- **RECORDS SHOWN**
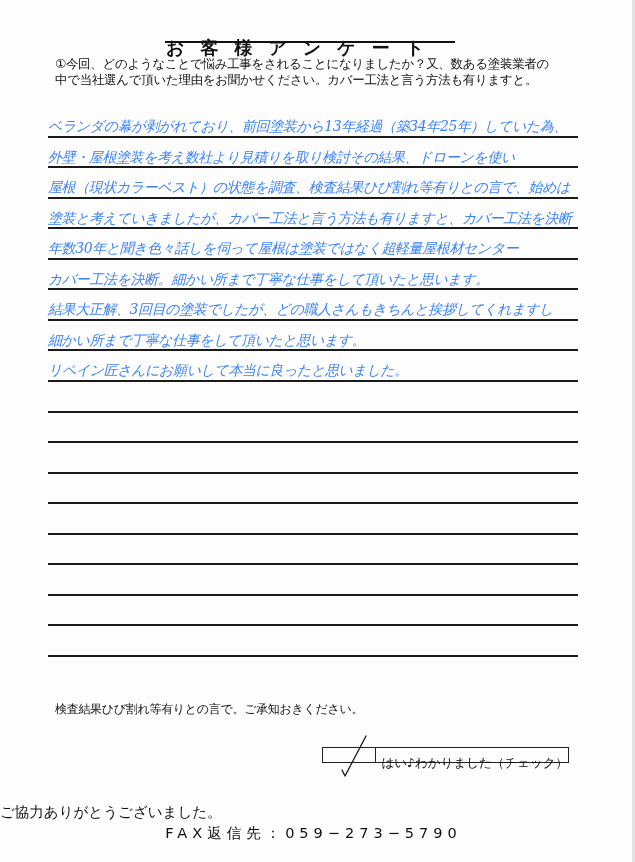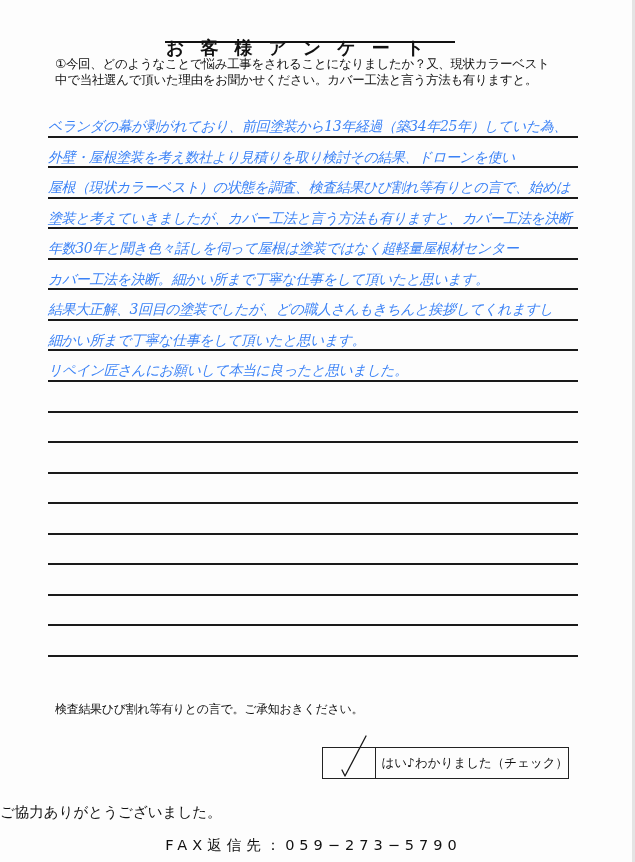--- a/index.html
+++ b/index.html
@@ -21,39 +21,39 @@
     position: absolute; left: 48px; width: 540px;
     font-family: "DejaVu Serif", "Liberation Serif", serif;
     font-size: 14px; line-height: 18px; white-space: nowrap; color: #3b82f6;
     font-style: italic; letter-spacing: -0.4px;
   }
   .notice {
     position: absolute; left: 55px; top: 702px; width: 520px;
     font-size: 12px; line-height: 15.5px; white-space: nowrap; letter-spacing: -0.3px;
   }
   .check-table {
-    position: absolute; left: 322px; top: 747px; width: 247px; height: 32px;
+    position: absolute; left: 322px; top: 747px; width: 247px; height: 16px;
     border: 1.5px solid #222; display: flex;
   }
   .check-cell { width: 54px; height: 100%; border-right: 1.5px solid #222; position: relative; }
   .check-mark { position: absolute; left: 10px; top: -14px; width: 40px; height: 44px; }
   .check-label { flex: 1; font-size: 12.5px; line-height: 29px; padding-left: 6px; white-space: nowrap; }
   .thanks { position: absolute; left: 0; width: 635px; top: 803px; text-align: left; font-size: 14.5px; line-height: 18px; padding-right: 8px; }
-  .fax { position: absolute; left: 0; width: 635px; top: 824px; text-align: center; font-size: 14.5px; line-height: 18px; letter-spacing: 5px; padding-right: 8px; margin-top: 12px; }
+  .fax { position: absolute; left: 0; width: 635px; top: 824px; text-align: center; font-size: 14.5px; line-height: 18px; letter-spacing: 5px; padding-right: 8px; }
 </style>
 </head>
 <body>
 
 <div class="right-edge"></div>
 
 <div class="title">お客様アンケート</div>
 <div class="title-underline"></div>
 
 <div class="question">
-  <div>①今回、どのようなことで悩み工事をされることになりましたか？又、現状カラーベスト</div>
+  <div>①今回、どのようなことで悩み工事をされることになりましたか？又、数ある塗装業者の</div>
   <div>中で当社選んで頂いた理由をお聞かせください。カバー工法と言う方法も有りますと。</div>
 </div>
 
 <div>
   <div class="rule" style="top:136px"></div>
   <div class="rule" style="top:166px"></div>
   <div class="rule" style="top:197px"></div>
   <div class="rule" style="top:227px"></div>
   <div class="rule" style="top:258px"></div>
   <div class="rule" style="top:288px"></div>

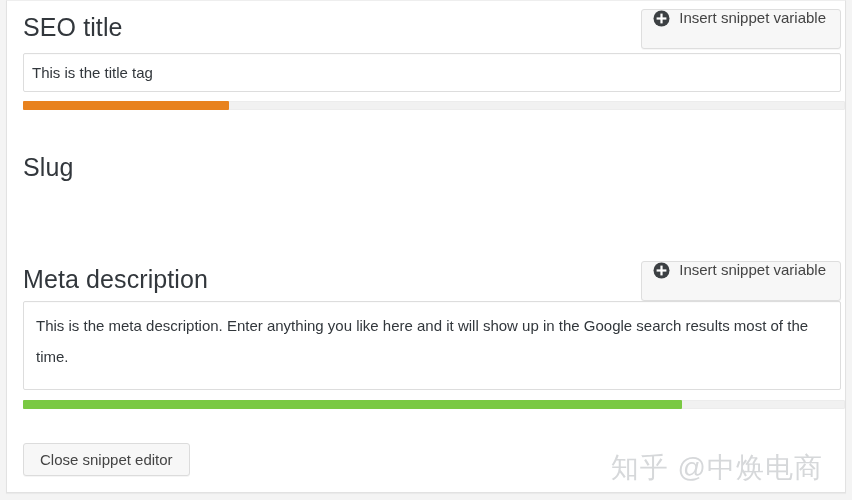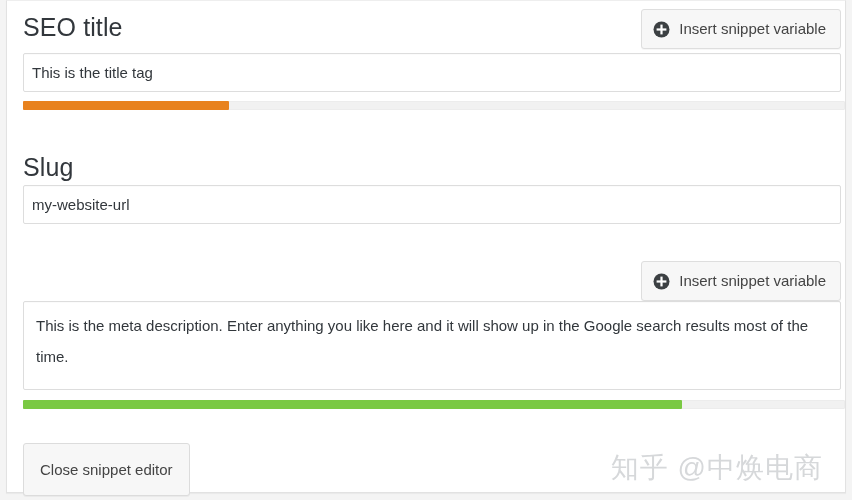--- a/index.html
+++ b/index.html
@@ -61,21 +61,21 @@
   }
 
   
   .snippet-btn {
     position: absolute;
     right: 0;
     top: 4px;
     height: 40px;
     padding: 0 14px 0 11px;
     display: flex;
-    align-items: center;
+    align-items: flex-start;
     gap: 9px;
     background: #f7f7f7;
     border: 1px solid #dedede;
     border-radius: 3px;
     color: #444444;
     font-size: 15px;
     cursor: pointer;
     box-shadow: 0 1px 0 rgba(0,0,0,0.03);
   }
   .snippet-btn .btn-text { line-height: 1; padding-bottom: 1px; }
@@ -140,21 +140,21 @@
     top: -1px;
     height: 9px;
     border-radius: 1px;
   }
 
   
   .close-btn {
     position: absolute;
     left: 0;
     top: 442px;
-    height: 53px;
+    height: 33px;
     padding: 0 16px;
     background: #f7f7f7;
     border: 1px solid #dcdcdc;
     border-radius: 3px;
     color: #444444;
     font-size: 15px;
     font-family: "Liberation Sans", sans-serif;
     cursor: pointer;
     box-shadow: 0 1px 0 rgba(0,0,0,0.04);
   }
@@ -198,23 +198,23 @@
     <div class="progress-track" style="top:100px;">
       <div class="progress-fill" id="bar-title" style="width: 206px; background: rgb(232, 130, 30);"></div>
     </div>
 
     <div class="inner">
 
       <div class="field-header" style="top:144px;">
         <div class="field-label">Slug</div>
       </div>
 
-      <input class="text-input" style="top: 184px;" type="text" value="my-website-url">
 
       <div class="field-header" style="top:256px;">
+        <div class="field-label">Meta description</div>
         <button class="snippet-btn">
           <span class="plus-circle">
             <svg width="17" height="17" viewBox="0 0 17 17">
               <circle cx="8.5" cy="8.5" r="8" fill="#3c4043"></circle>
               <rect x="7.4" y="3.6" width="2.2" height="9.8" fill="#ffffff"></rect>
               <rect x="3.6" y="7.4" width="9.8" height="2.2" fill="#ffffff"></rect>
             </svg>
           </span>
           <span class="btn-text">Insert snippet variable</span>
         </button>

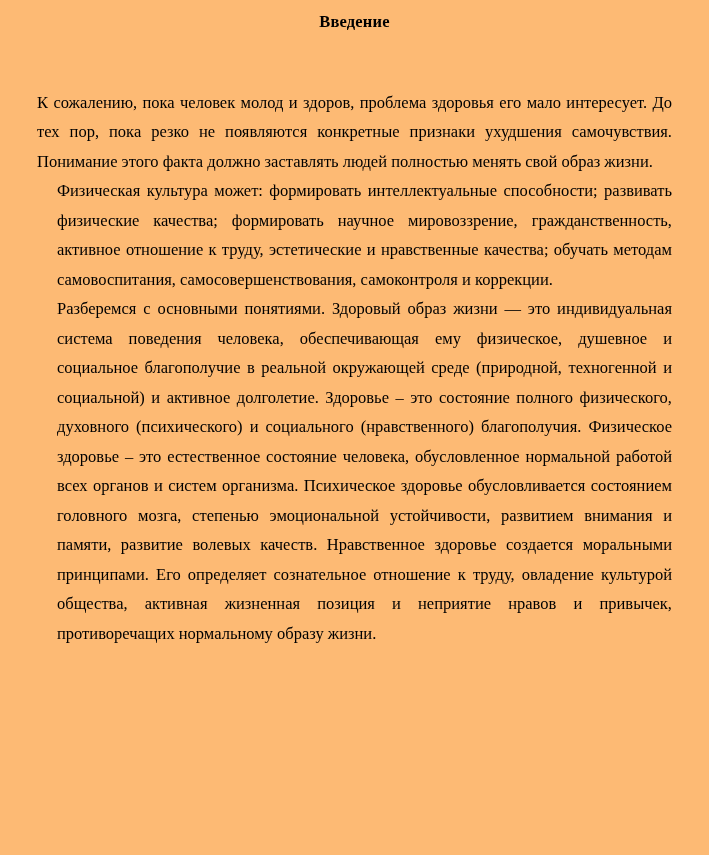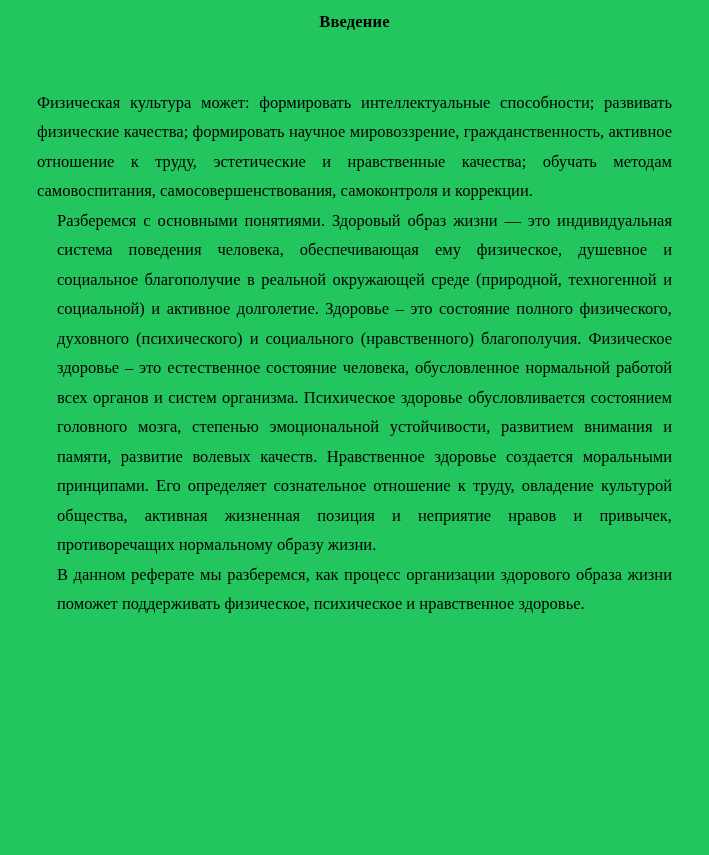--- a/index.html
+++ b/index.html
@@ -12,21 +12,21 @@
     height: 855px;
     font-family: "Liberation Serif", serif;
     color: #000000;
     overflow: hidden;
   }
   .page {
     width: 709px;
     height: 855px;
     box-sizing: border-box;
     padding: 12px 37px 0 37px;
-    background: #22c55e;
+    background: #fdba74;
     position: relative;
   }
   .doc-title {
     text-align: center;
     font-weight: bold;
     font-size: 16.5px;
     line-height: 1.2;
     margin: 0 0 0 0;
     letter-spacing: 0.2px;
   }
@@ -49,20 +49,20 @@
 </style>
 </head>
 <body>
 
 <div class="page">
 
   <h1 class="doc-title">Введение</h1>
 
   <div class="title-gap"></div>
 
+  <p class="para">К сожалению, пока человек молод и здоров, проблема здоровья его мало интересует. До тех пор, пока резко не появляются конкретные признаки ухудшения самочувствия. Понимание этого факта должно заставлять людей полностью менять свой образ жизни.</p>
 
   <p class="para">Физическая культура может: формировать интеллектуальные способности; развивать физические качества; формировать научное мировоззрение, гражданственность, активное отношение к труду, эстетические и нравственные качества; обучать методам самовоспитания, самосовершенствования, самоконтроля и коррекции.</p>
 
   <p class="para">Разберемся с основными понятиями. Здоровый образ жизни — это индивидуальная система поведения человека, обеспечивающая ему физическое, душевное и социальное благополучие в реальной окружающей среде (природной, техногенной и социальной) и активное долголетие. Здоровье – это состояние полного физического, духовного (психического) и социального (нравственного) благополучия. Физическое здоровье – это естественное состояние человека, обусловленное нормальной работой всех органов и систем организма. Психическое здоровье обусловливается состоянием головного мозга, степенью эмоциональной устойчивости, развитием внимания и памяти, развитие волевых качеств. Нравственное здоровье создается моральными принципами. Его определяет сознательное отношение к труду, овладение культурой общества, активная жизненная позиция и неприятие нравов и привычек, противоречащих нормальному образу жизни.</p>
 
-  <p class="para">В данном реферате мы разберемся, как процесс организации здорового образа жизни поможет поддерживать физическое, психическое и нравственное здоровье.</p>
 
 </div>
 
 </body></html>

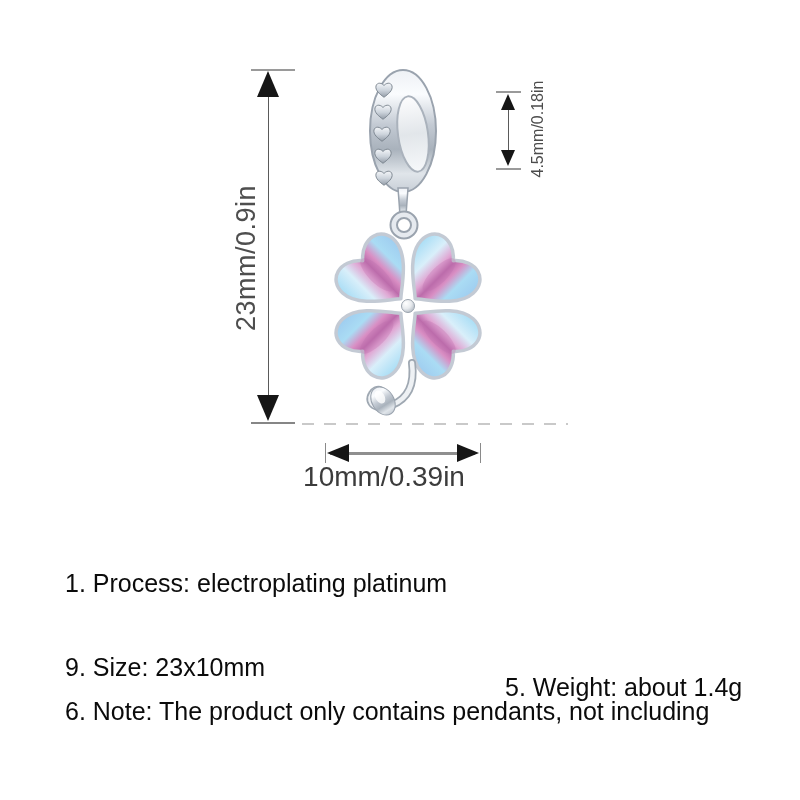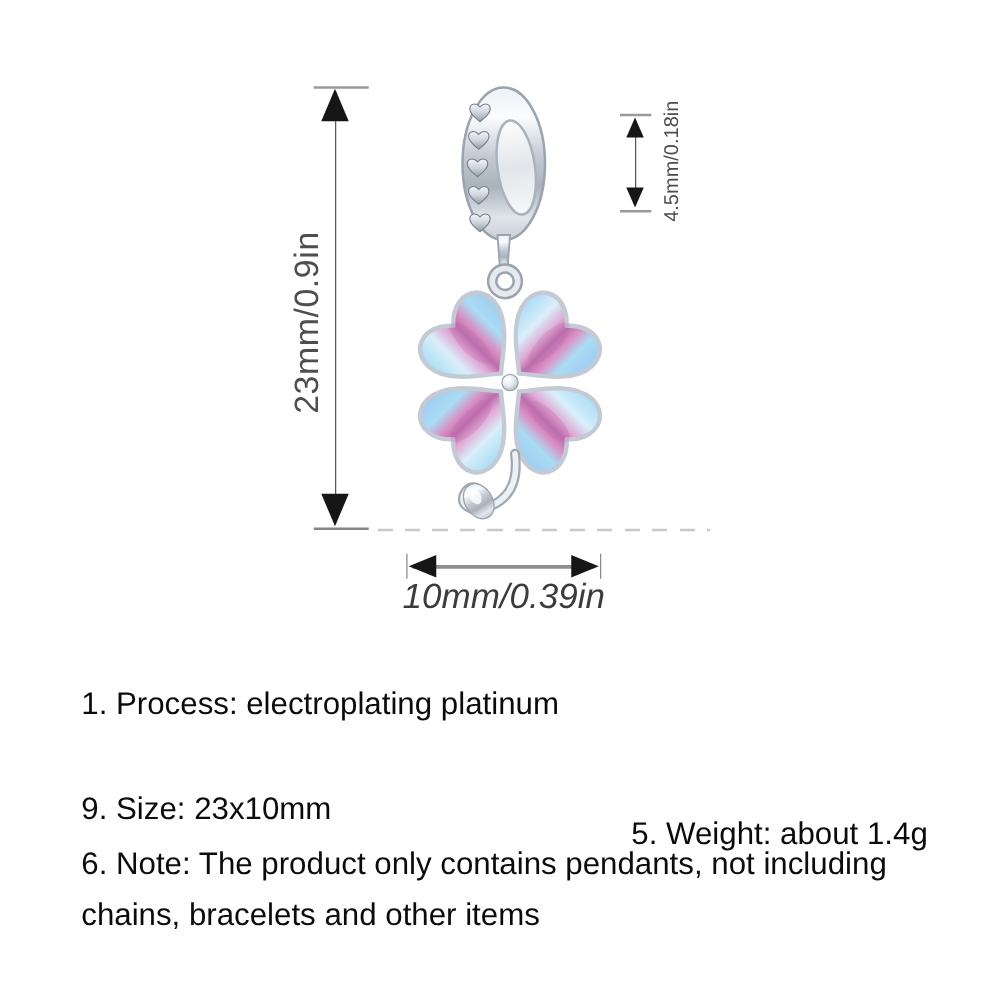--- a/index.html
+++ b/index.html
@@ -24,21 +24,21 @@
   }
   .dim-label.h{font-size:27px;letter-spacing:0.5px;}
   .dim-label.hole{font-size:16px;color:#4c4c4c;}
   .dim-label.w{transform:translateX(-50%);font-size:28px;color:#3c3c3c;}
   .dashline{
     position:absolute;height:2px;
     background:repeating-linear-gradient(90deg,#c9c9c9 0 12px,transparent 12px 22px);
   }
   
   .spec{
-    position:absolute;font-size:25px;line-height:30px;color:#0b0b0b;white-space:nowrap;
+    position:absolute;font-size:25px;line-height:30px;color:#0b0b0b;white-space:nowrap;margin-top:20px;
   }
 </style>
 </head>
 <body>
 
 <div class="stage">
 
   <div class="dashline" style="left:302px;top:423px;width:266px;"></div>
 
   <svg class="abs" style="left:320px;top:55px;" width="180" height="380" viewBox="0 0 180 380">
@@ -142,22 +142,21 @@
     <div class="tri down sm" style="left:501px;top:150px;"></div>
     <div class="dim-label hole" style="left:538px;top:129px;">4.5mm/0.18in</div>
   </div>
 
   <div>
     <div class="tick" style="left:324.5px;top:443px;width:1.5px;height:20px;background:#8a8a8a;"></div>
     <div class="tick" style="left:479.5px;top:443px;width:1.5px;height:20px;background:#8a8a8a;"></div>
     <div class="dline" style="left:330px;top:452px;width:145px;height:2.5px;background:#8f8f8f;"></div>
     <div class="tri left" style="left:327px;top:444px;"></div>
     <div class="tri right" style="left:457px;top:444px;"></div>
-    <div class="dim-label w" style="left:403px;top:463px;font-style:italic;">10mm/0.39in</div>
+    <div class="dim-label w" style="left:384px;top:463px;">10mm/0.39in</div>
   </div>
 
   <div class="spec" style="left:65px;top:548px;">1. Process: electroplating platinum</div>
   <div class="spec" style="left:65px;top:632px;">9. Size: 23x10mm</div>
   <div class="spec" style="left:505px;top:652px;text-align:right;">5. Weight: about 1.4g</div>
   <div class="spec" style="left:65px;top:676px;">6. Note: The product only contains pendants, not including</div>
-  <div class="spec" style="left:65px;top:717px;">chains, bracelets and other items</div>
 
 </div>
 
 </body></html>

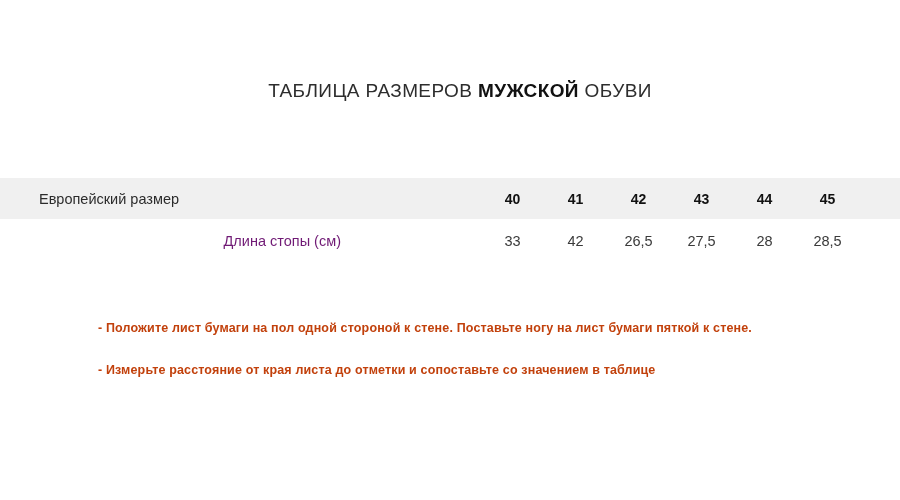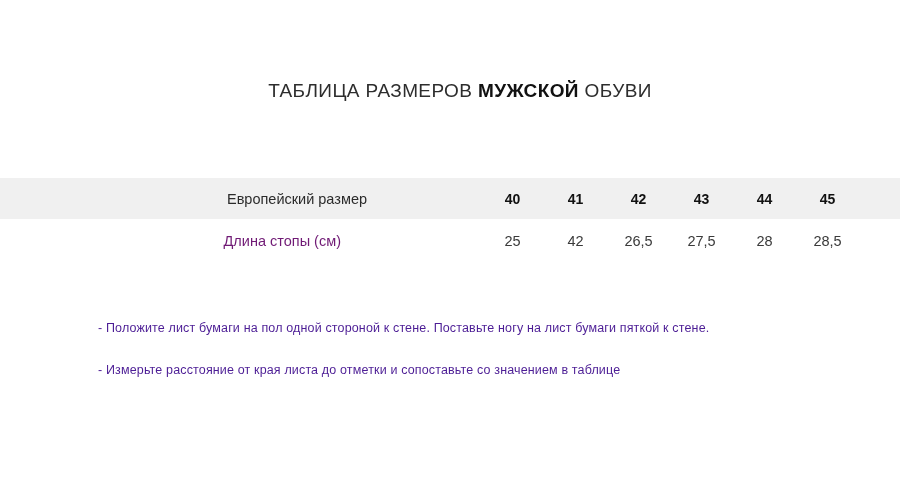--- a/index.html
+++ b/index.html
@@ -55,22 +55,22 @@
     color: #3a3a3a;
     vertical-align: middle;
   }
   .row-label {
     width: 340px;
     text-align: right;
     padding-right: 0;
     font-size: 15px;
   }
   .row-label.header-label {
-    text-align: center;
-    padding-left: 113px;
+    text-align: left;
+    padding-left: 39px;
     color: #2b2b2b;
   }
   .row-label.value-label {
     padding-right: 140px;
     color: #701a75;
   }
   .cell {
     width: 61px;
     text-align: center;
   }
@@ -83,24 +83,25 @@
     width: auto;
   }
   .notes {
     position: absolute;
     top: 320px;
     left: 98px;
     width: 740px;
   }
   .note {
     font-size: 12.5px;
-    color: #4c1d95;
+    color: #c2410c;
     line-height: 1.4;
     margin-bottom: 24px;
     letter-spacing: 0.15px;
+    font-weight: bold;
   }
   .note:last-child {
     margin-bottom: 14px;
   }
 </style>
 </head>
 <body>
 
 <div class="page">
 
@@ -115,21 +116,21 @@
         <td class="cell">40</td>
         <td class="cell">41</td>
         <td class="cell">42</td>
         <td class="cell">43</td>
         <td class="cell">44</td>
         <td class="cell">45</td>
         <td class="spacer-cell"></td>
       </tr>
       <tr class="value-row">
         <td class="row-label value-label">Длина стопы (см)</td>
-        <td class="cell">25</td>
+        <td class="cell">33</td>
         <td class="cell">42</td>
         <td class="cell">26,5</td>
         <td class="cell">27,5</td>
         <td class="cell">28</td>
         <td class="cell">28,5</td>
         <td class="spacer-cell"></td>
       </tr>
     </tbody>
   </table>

- **WHAT THE TASK REQUIRES**
Determine how many lines in the data contain the string "text", and give the number only.

- **ANSWER BOX**
12